Elastic Stack Elasticsearch
1

Hi @ all, :slight_smile:

I've updated ES from 5.6.12 to the latest version and can't start the service anymore.

I've done this with the following steps:

wget -qO - https://artifacts.elastic.co/GPG-KEY-elasticsearch | sudo apt-key add -
echo "deb https://artifacts.elastic.co/packages/6.x/apt stable main" | sudo tee -a /etc/apt/sources.list.d/elastic-6.x.list
apt update && apt install elasticsearch

After This I Have to set ES_PATH_CONF=/etc/elasticsearch in /etc/default/elasticsearch then dpkg finished successfully.

Now when I try to start the service with systemctl start elasticsearch I got the following error:
https://pastebin.com/q1Tzu5H6

When I try to start ES manually as elasticsearch user with sudo -i -u elasticsearch /usr/share/elasticsearch/bin/elasticsearch I get the following error:
https://pastebin.com/CawfYLWG

I use ES with Graylog.

Here all Files:
/etc/default/elasticsearch
https://pastebin.com/zZ9tfGX3

/usr/lib/systemd/system/elasticsearch.service
https://pastebin.com/4Qft9d8Y

/etc/elasticsearch/elasticsearch.yml
https://pastebin.com/dhYtWXZJ

Now I'm stuck and need some help :slightly_smiling_face:

Greetings

Ronny

2

Hi,

I think I have solved my initial issue with setting path.data: and path.logs: to /var/lib/elasticsearch. There is the old Elasticsearch 5.6.12 data stored.
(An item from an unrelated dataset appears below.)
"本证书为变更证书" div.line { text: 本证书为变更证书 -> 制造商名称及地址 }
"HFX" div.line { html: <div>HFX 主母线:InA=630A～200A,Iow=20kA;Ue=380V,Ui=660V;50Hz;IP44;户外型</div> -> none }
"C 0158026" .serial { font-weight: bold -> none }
I've found the path it with echo $ES_HOME.

Now i get another error that i cant solve anymore.
https://pastebin.com/u03aNFUC

There is an error but but i cant find a solution for this.
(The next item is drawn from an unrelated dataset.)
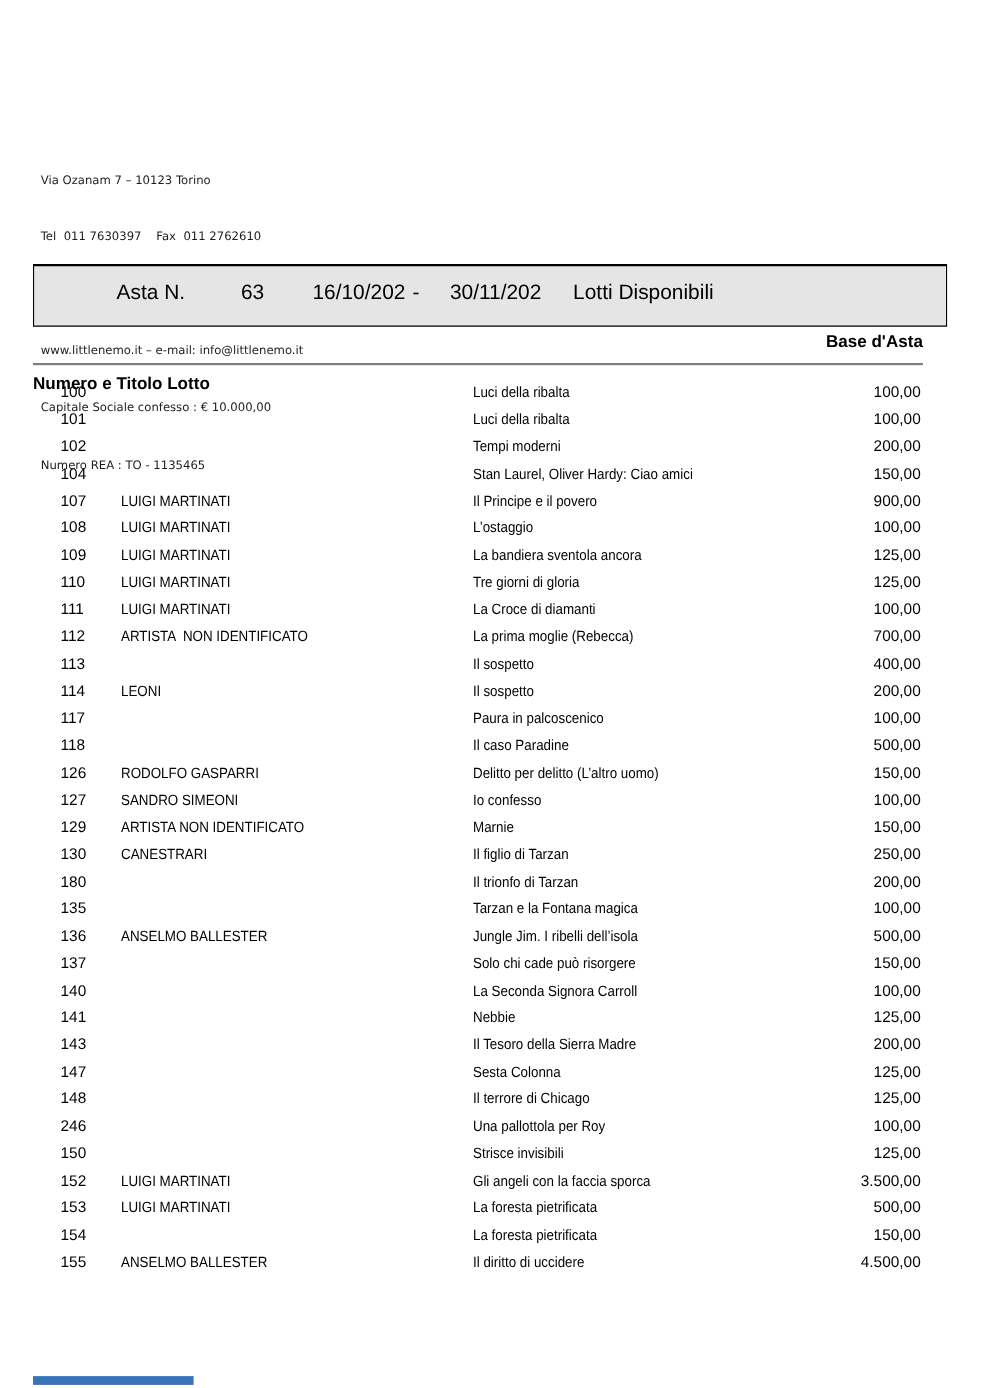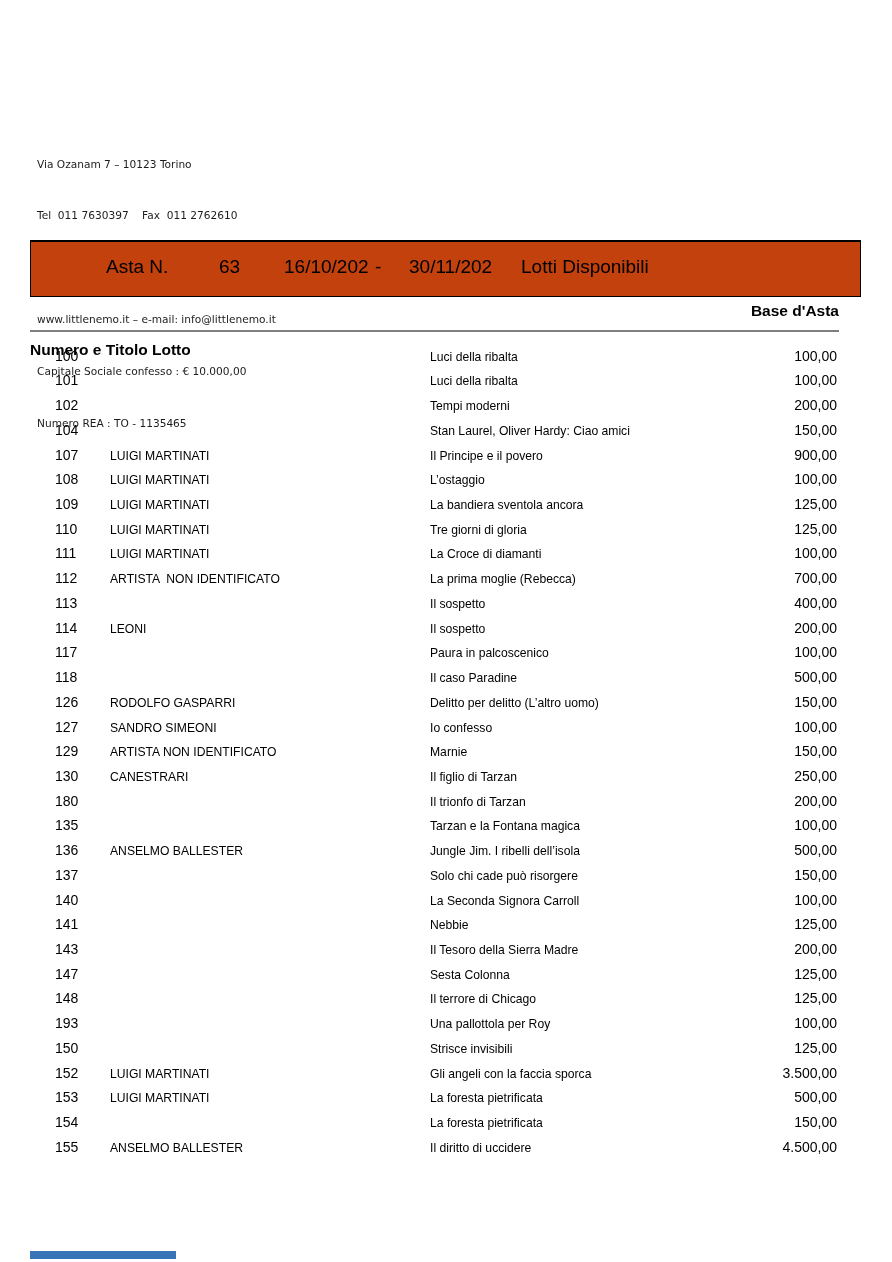"Asta N." .auction-box { background: #c2410c -> #e5e5e5 }
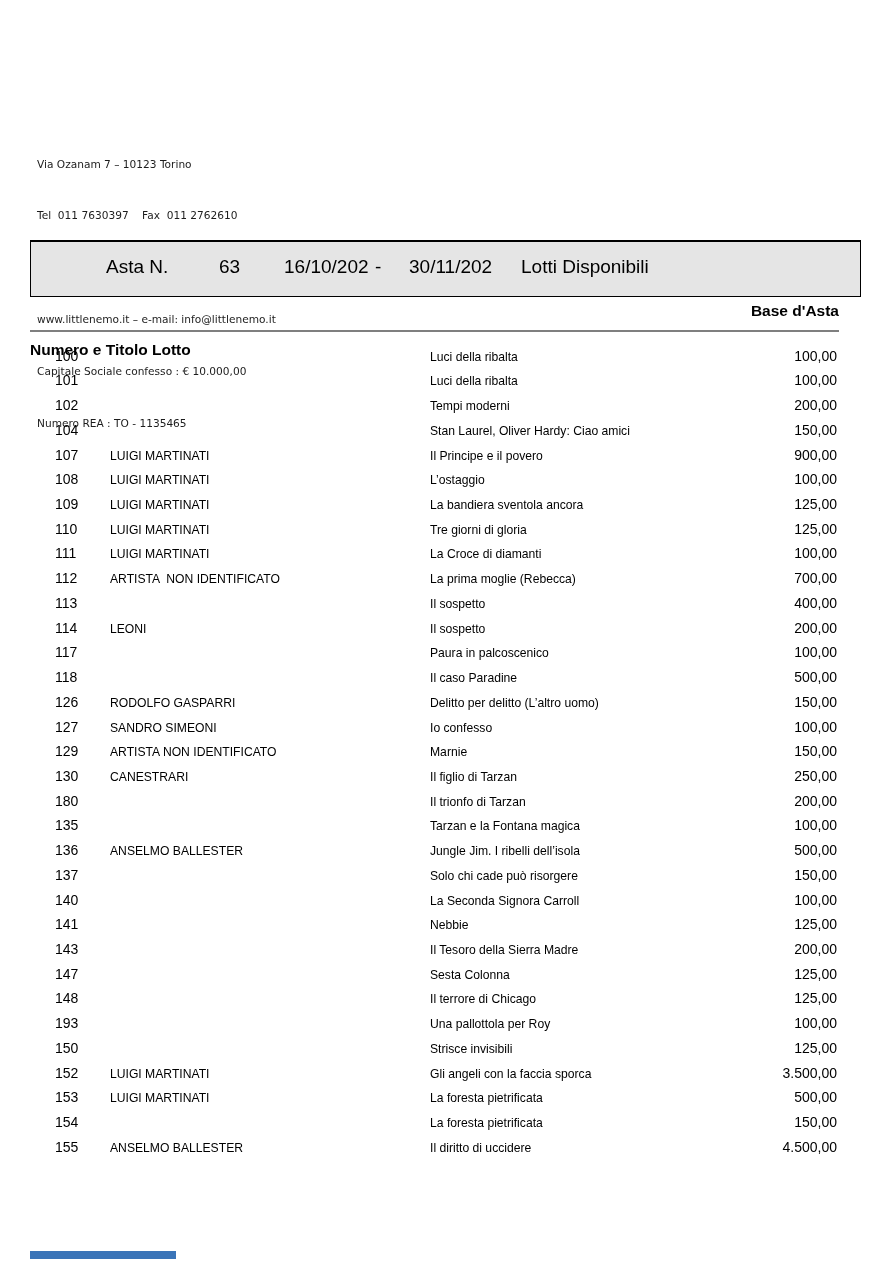"193" div.c-num { text: 193 -> 246 }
Caused by: java.security.AccessControlException: access denied ("java.io.FilePermission" "/etc/graylog/server/ssl/cacerts.jks" "read")

But I don't know how to solve it.

I tried the following without success

  • chmod 777
  • chown root:root
  • chown elasticsearch:elasticsearch

Greetings :confused:

3

For security reasons, Elasticsearch will only read config files from within its config directory. Is /etc/graylog/server/ssl/ a subdirectory of the Elasticsearch config directory?

4

Hi,

thanks for reply. :slight_smile:

/etc/graylog/server/ssl/ is the graylog ssl directory.
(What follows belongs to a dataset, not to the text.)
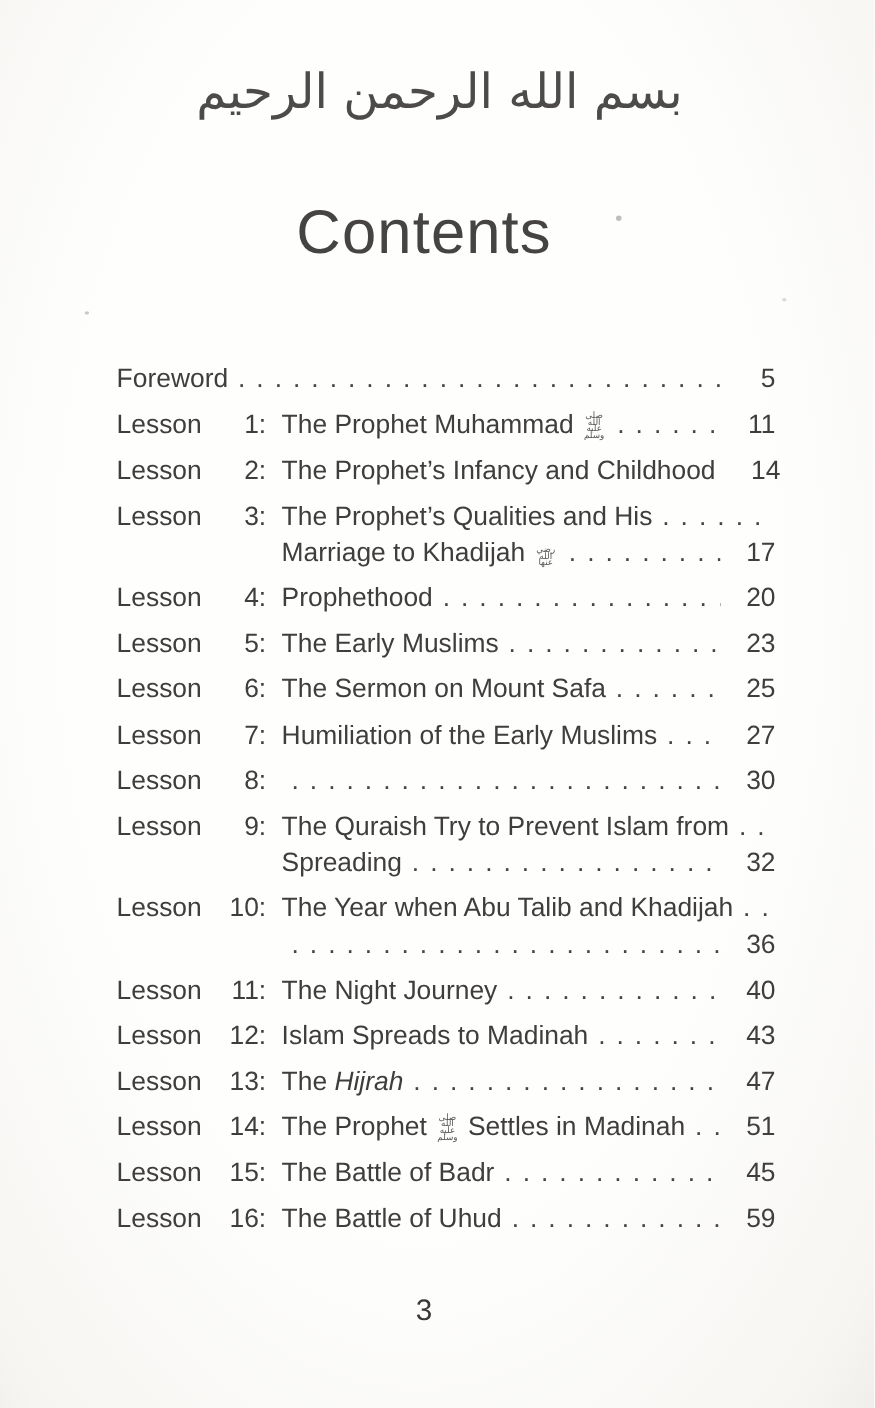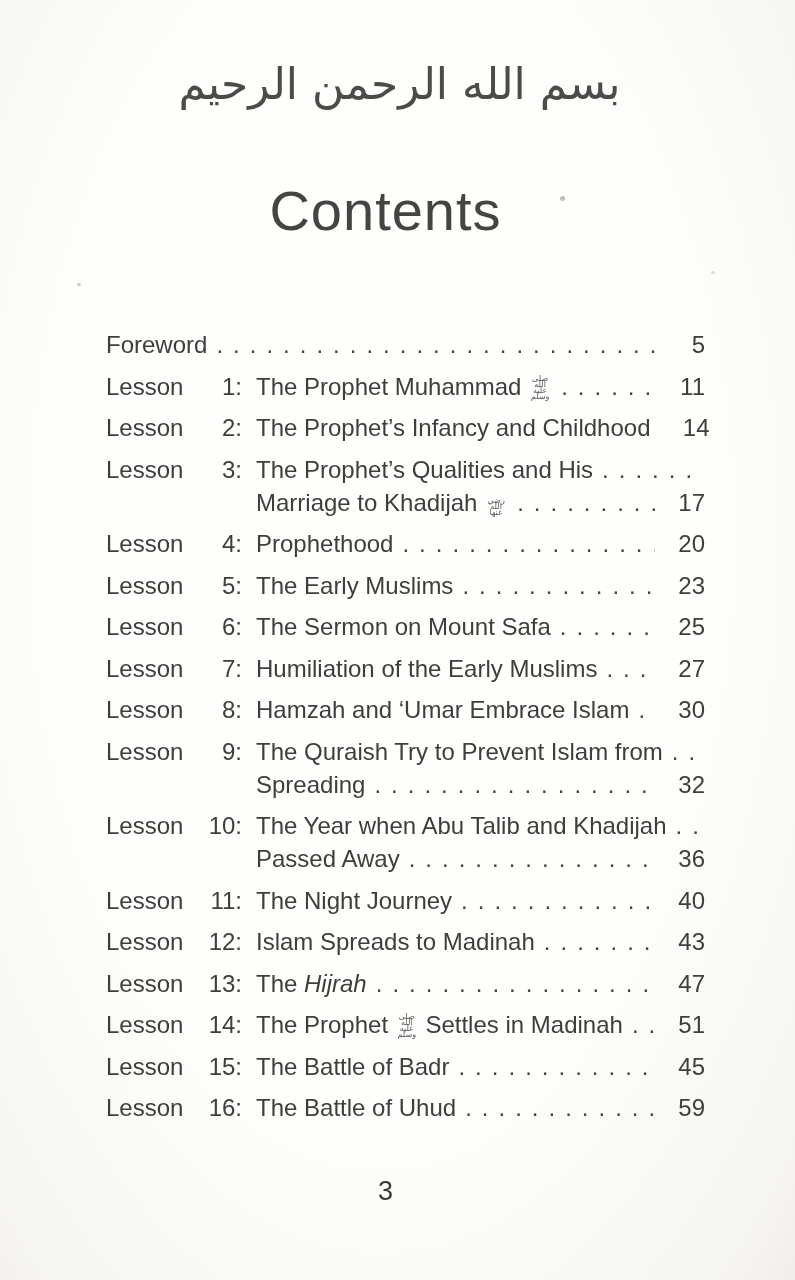"Hamzah and ‘Umar Embrace Islam" span.t { html: <span><span>Hamzah and ‘Umar Embrace Islam</span></span> -> none }
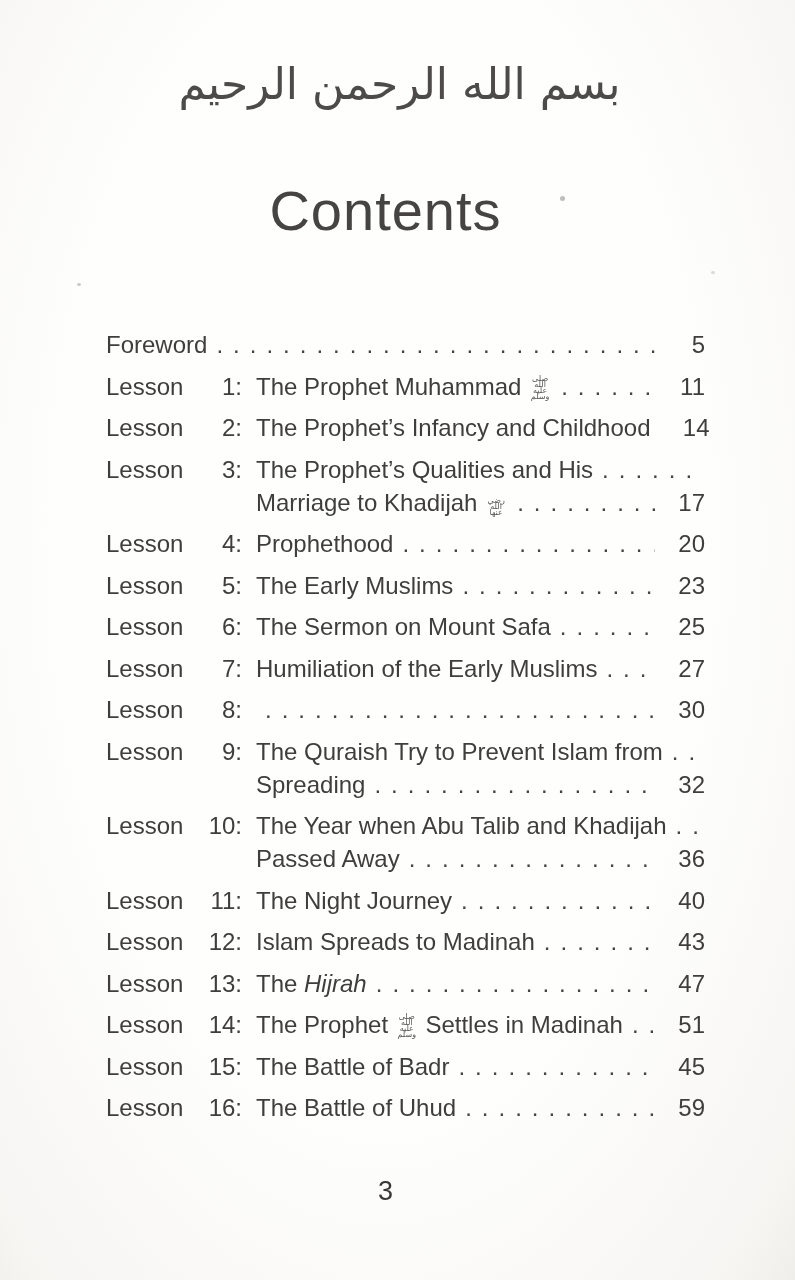"Passed Away" span.t { html: <span><span>Passed Away</span></span> -> none }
The Elasticsearch config is ES_PATH_CONF=/etc/elasticsearch

Befor I upgraded Elasticsearch from 5.6.12 to 6.6 this config works without any problems.

How could i solve this?

5

Just a workaround but it help for the moment.

I just removed-Djavax.net.ssl.trustStore=/etc/graylog/server/ssl/cacerts.jks in /etc/defaults/elasticsearch

Now Elsticsearch starts normaly.

6

This topic was automatically closed 28 days after the last reply. New replies are no longer allowed.